L’ambassadeur de l’UE en Suisse, le Britannique Richard Jones, juge «inappropriées» les propositions suisses destinées à sortir les relations bilatérales de l’ornière. Dans une interview donnée à la SonntagsZeitung, il rejette l’idée qu’une instance nationale suisse soit chargée de surveiller la mise en œuvre des accords avec l’UE. «Il découle des principes mêmes du marché unique qu’aucun des Etats qui y participe ne puisse arbitrer lui-même en cas de différend», souligne le diplomate en poste à Berne depuis le début de l’année.

Reprise du droit de l’UE

Le scepticisme de Bruxelles était attendu.
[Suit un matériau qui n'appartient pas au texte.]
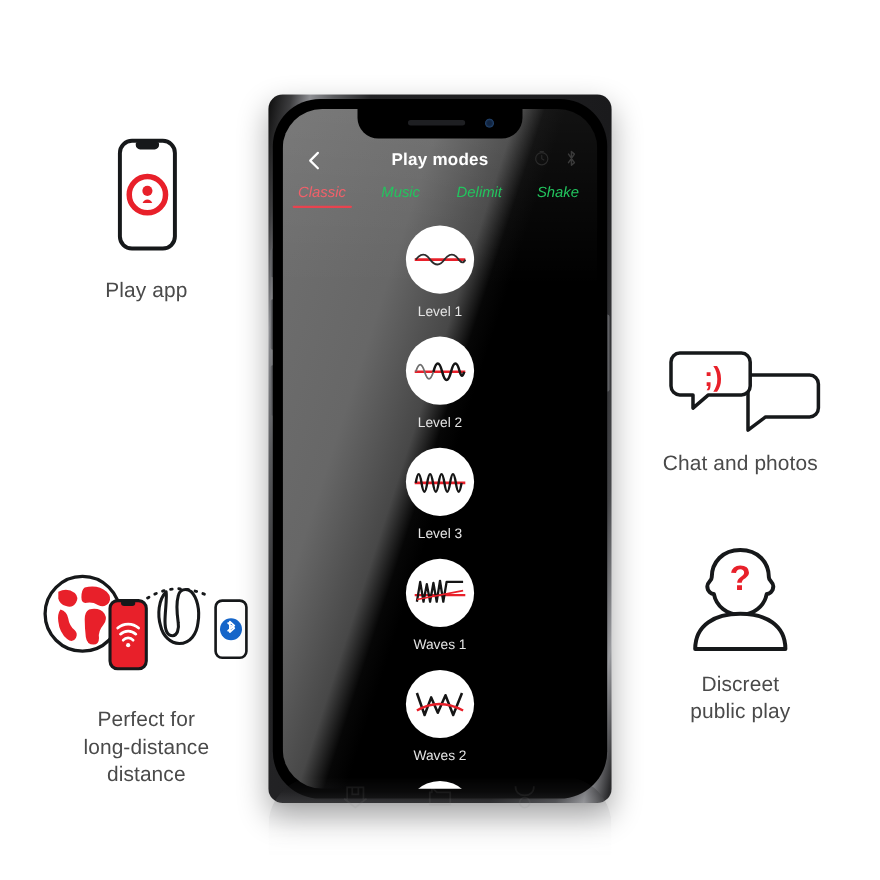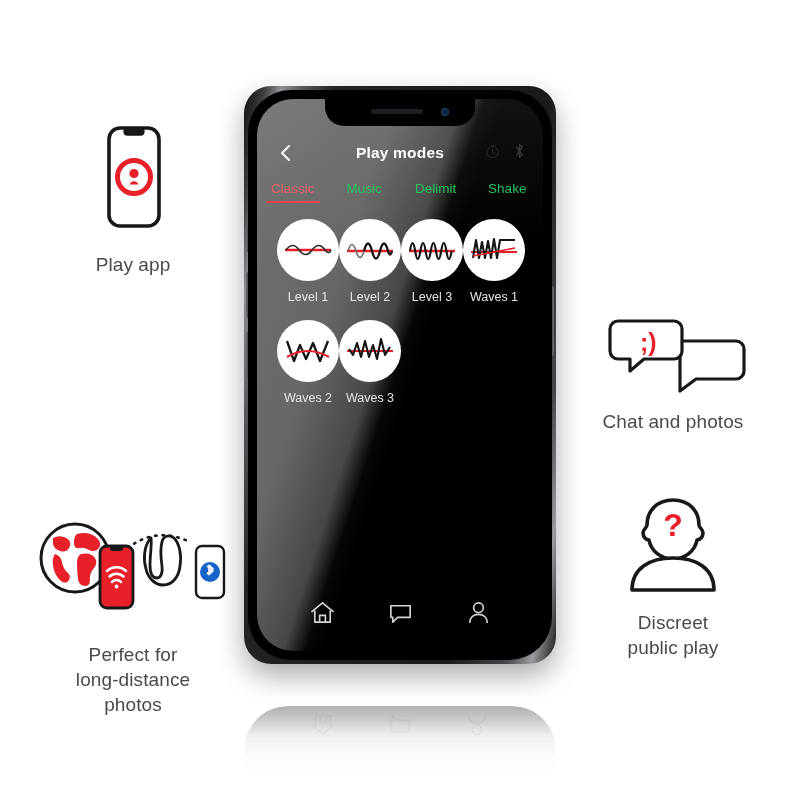"Play modes" .phone-body { border-radius: 27px -> 13px; height: 578px -> 644px }
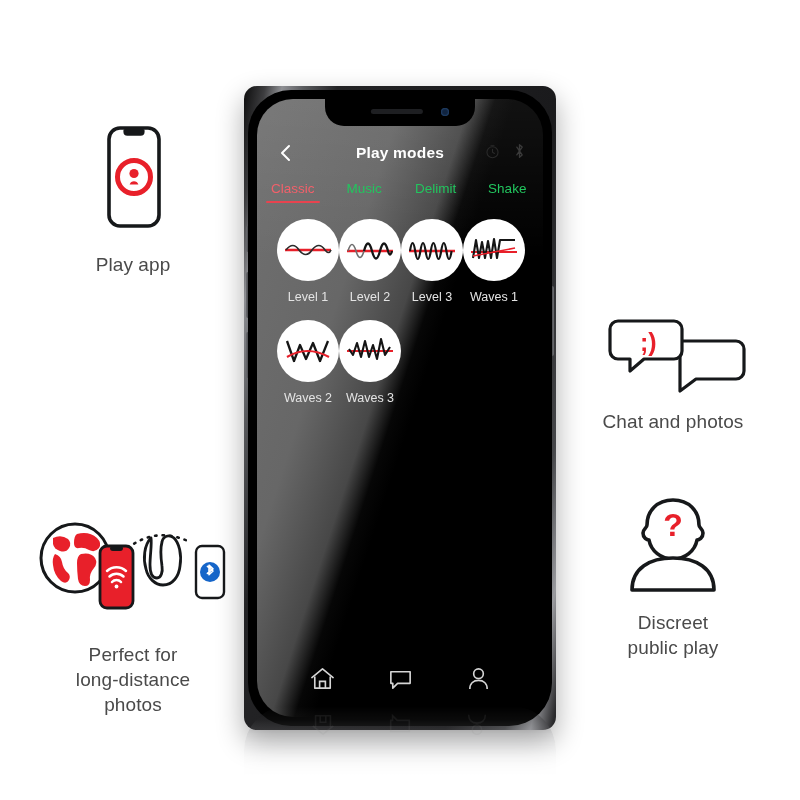"Classic" .tabs { font-style: none -> italic }
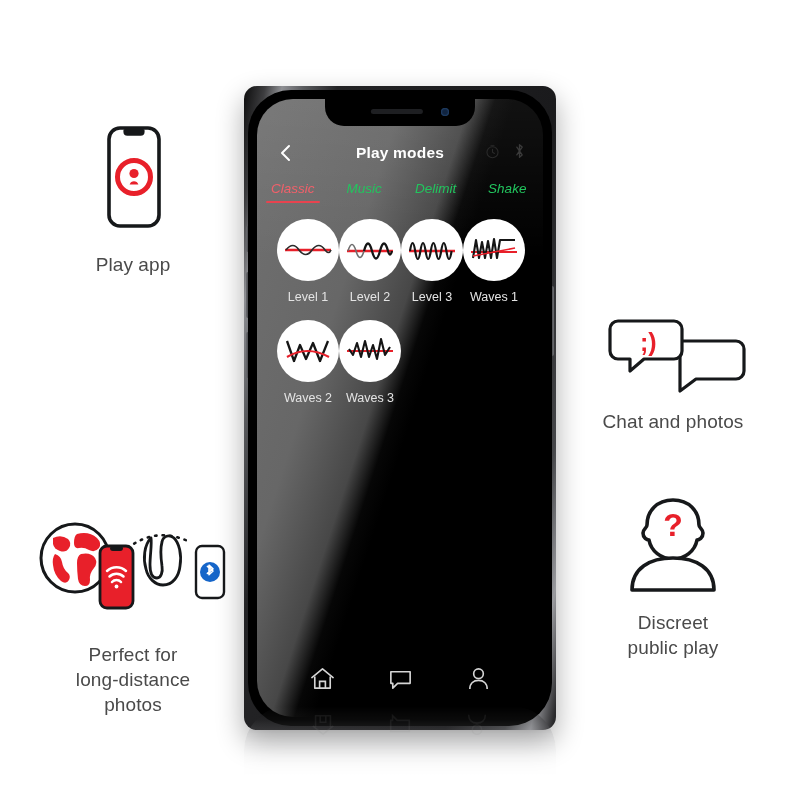"Level 1" .grid { grid-template-columns: repeat(4,1fr) -> repeat(1,1fr) }
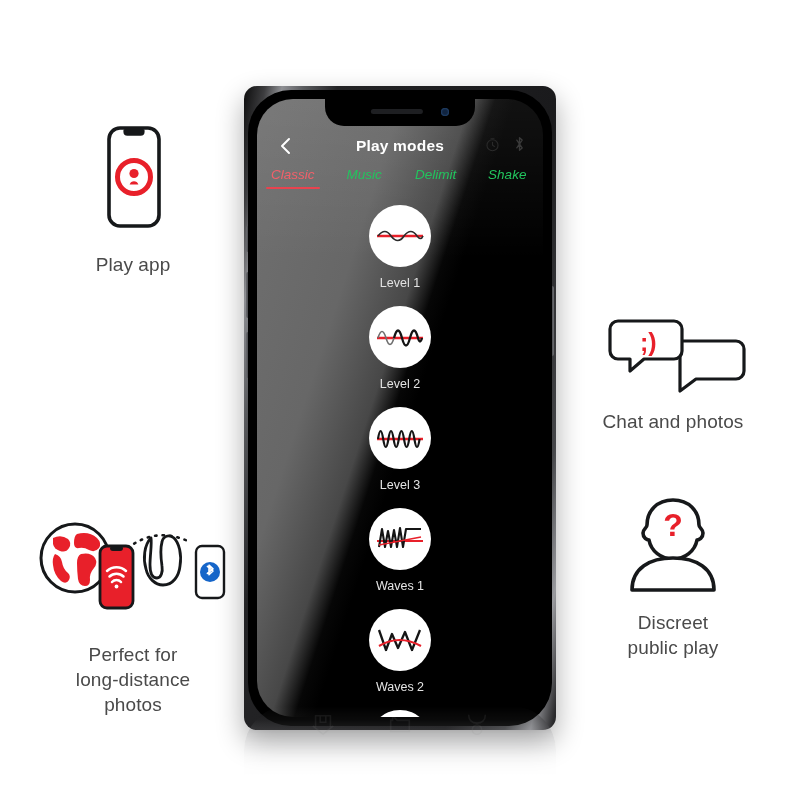"photos" span { text: photos -> distance }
Les déclarations de Richard Jones ne constituent donc pas une surprise. Le diplomate réagit aux propositions entérinées par le Conseil fédéral à la fin du mois d’avril. Constatant le refus de Bruxelles d’aller de l’avant sans que les aspects institutionnels soient également abordés, le gouvernement avait présenté une série de mesures pour y répondre. Le Conseil fédéral écartait toute reprise automatique du droit communautaire – «l’UE ne le demande pas», précise Richard Jones –, le gouvernement a mis en consultation un modèle qui passe par une reprise à titre provisoire des nouvelles normes de l’UE dans les domaines couverts par les accords. Les droits populaires seraient sauvegardés.

Le modèle de l’EEE

Aux dires mêmes du chef des Affaires étrangères, Didier Burkhalter, le Conseil fédéral s’est inspiré du projet d’accord sur l’énergie que Berne espérait pouvoir négocier avec Bruxelles. Mais selon Richard Jones, les modèles dont semble s’inspirer le gouvernement suisse «ne concernent pas le marché unique et ne sont dès lors pas appropriés aux yeux de l’UE».

Selon lui, les mécanismes appliqués au sein de l’Espace économique européen fonctionnent bien. Ils ont permis, rappelle-t-il, de surmonter des problèmes difficiles, mais ils délèguent aux institutions de l’AELE et de l’UE le soin de trouver une solution en cas de différend, et non à un Etat particulier.